## Your task
Although the data below contains pictures, output only the lines between those holding "30 | MainForce: -66.07 -> -65.37" and "column MainForce | position: 4 -> none", inclusive, exactly and without those pictures.

Data for this exercise Start Marker

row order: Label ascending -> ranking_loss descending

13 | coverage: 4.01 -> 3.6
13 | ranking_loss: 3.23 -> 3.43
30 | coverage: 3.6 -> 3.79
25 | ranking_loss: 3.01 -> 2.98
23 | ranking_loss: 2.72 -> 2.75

Data for this exercise End Marker
Data for this exercise Start Marker

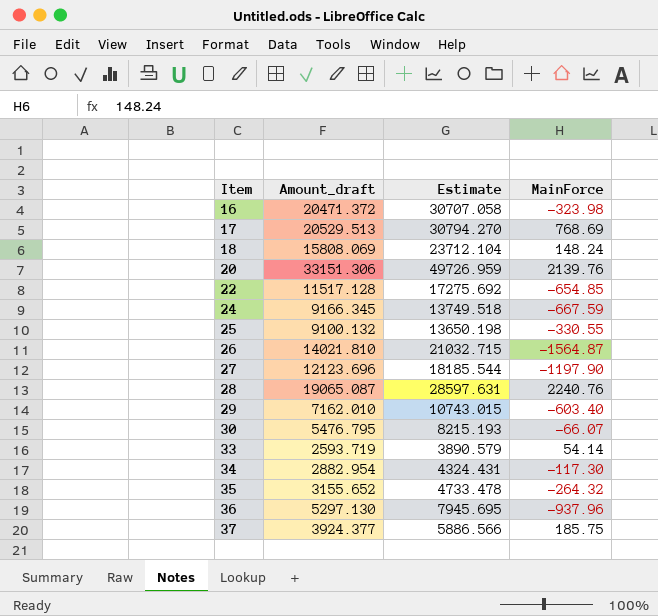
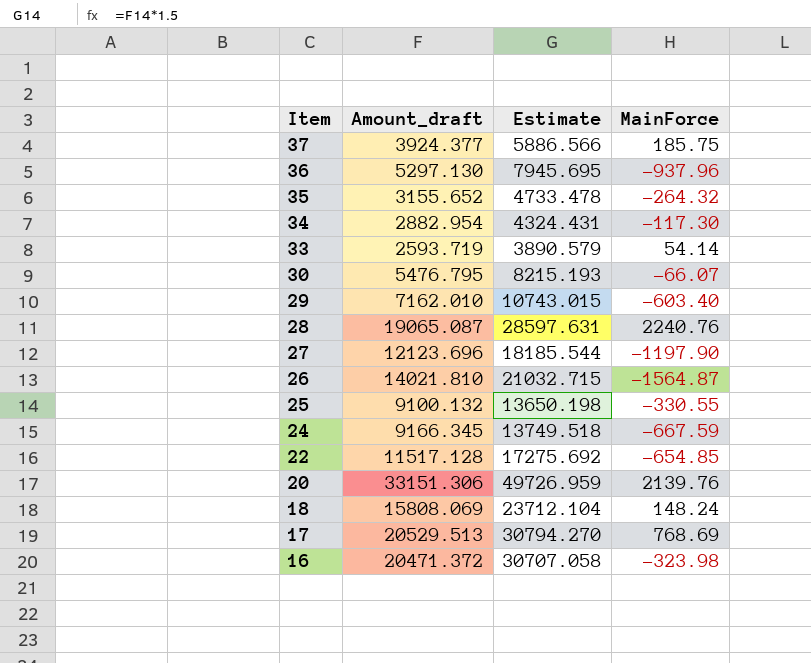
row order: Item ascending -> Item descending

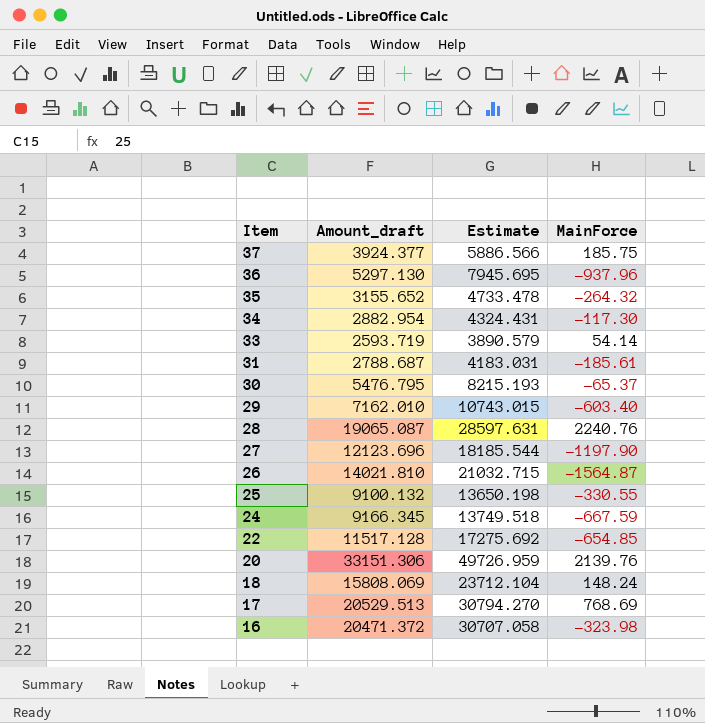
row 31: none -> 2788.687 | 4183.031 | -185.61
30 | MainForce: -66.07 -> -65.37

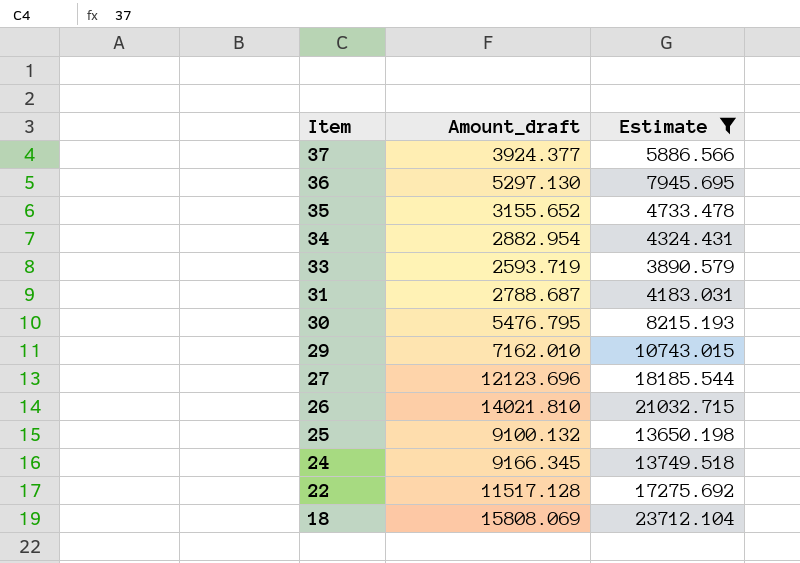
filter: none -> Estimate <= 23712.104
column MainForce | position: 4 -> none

Data for this exercise End Marker

## Solution for this problem
30 | MainForce: -66.07 -> -65.37

filter: none -> Estimate <= 23712.104
column MainForce | position: 4 -> none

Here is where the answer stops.